_YOUR OBJECTIVE_:
Could you repeat the listing exactly, leaving out the pictures?

_SUPPLIED INFORMATION_:
☆ ☆ ☆

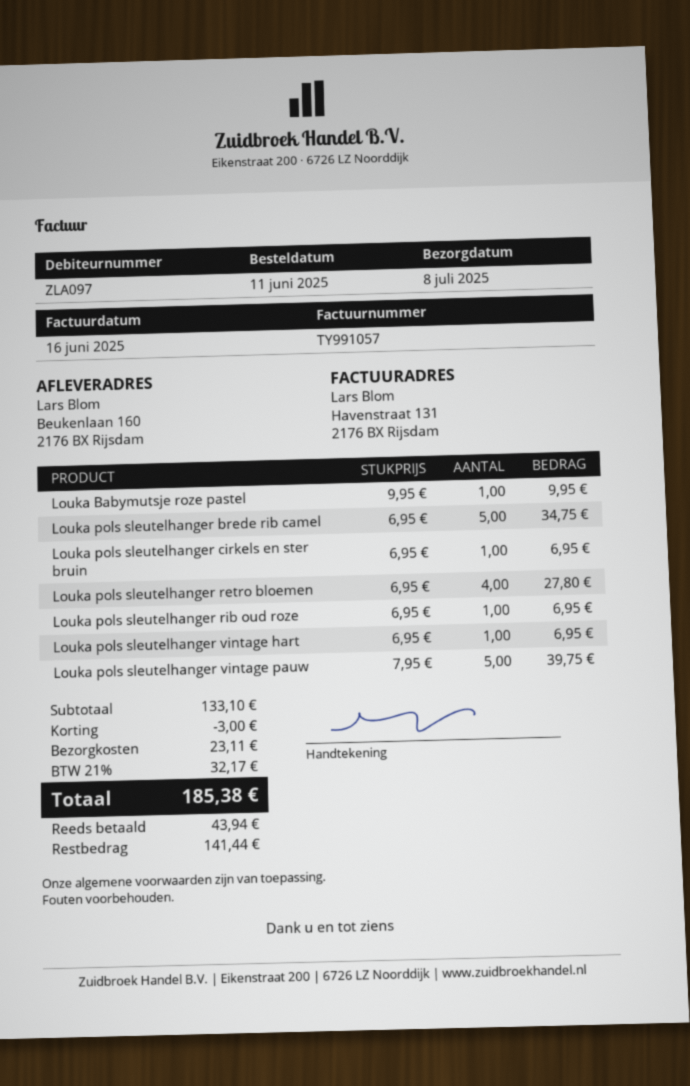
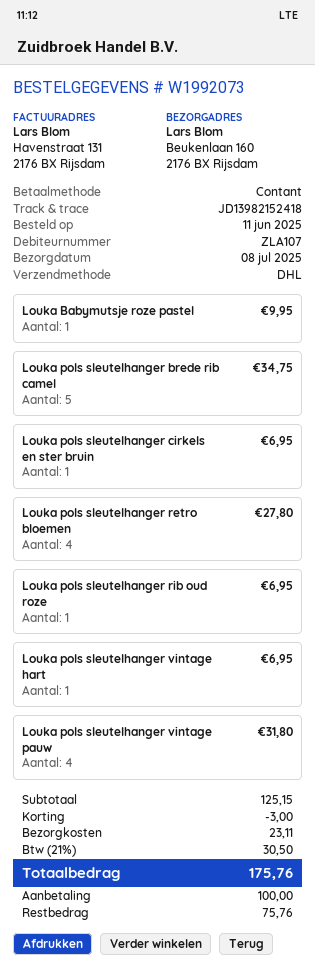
customer number: ZLA097 -> ZLA107
Louka pols sleutelhanger vintage pauw: 5 for 39.75 -> 4 for 31.80
subtotal: 133.10 -> 125.15
tax: 21% = 32.17 -> 21% = 30.50
total: 185.38 -> 175.76
deposit: 43.94 -> 100.00
balance: 141.44 -> 75.76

☆ ☆ ☆

_TASK SOLUTION_:
customer number: ZLA097 -> ZLA107
Louka pols sleutelhanger vintage pauw: 5 for 39.75 -> 4 for 31.80
subtotal: 133.10 -> 125.15
tax: 21% = 32.17 -> 21% = 30.50
total: 185.38 -> 175.76
deposit: 43.94 -> 100.00
balance: 141.44 -> 75.76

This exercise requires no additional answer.